Après un pétrissage adapté, qui donnera à la pâte la force nécessaire, c’est un ensemble de points de détails qui feront la différence. « Le tourier doit utiliser le froid en permanence. Tous les laboratoires ne pouvant être climatisés, il faut alors miser sur des astuces, comme travailler sur des plaques en bois de format 60x80, à plaquer au congélateur au préalable, ce qui crée un “micro-climat” au niveau de la pâte. »

Le stockage a également un impact sur le volume du produit une fois remis en œuvre : un passage en cellule de surgélation, à -30 °C, est indispensable. « Protéger les produits avec des couvercles ou des sacs plastique leur évite de également “brûler” avec le froid », conseille Philippe Hermenier.
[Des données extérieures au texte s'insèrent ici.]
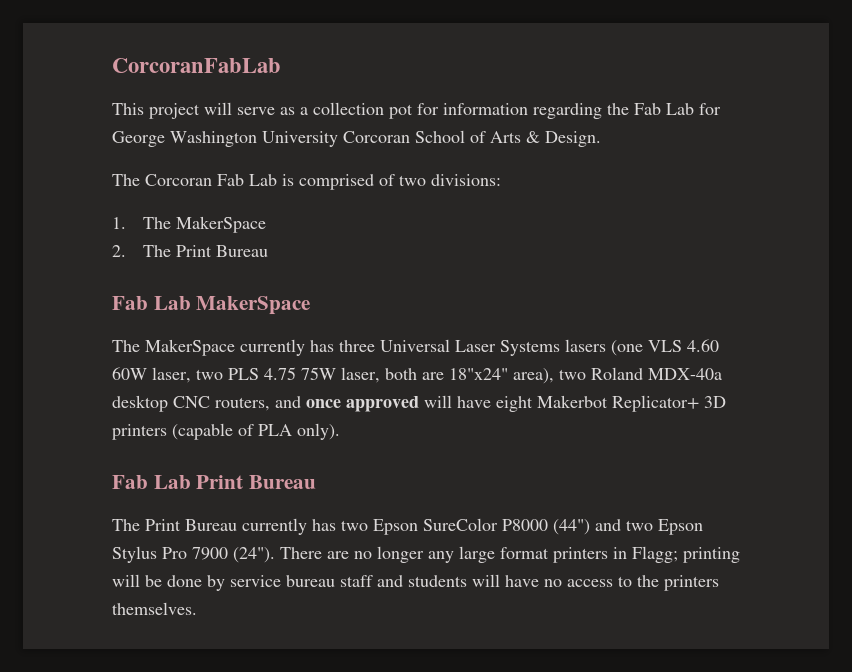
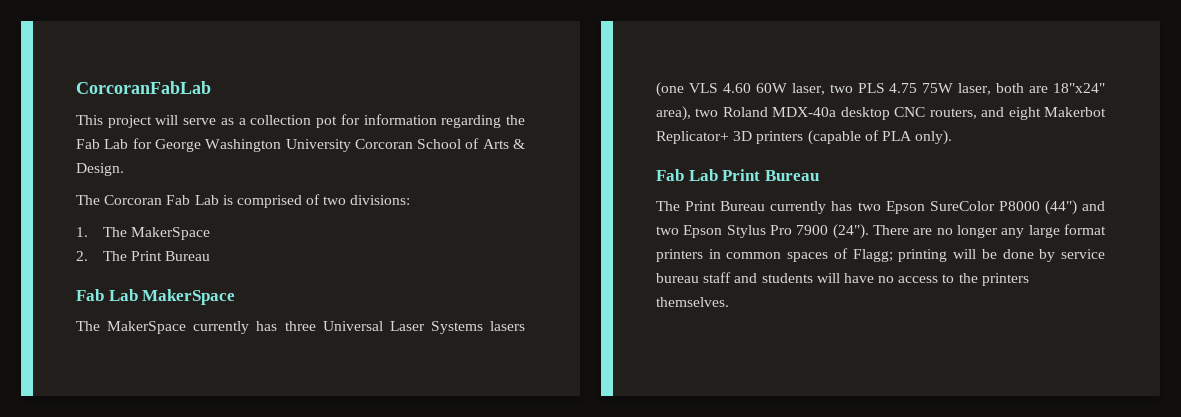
[306,395,491,412] once approved will have -> (1005, 112) none
(627, 553) none -> [726,248,848,262] common spaces of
Pour éviter d’écraser les feuillets, l’association d’un tour simple et d’un tour double offre un bon équilibre entre la force ainsi donnée à la pâte et le visuel du produit fini. « Le professionnel doit trouver un bon équilibre entre le volume, le goût, la conservation et la texture de ses viennoiseries. Cela passe notamment par la phase de façonnage, qui peut compenser une moindre répartition du beurre dans la pâte : pour un croissant, augmenter l’enroulement participe à l’aspect visuel et gustatif, en obtenant la fameuse “cascade de couches” plébiscitée par les consommateurs. »

Surdoser pour garantir la qualité du résultat, une pratique contre-productive

Au-delà de ces éléments de savoir-faire, l’artisan boulanger fait souvent preuve d’un soin plus relatif quant au dosage des améliorants dans ses recettes. « Pour ne prendre aucun risque sur la viennoiserie proposée en boutique, les professionnels dépassent volontairement les dosages préconisés, et ce de façon régulière », constatent Philippe Hermenier et Denis Fatet, en se basant sur leurs nombreuses interventions.

Une vision partagée par Stéphane Manach, boulanger technicien chez Lesaffre Panification France : « Pour notre améliorant Ibis Violet, nous préconisons un dosage à 1 % du poids de farine. Cependant, chaque artisan devrait adapter cette quantité en fonction de sa recette, et de l’utilisation ou non d’une farine déjà additivée. Il est alors possible d’abaisser le dosage à 0,5 %, voire 0,3 %. »

Pire encore, le surdosage finit par être contre-productif. « Alors que l’objet de ces ingrédients est de compenser les faiblesses éventuelles d’une matière première et de garantir un volume optimal après surgélation, dépasser la dose recommandée pourra avoir l’effet inverse en limitant la pousse, en faisant rougir le produit ou en resserrant sa mie. »

Autant d’arguments justifiant de faire un usage raisonné… même si leur composition est appelée à évoluer, en réponse aux nouvelles attentes sociétales. Lors du prochain Salon Sirha Europain 2024, Lesaffre présentera en effet une version « Clean Label » de son améliorant Ibis Violet : « Nous avons retiré les émulsifiants (les “E” présents dans la composition actuelle) tout en gardant la même efficacité avec le même dosage, comme l’ont prouvé nos tests en interne et chez des clients », se réjouit Stéphane Manach.

De quoi permettre aux artisans de réaliser des viennoiseries à la composition plus naturelle, sans perdre de vue les éléments clés de ces produits emblématiques du savoir-faire boulanger français.

« Le volume et le visuel ne doivent pas devenir les seules préoccupations : en se centrant sur ces aspects, on s’éloigne progressivement du produit originel, avec des dérives professionnelles regrettables. L’artisan a la responsabilité de préserver son savoir-faire et doit expliquer ce qu’est un vrai croissant, un beurre de qualité… pour continuer à faire la différence », conclut Denis Fatet.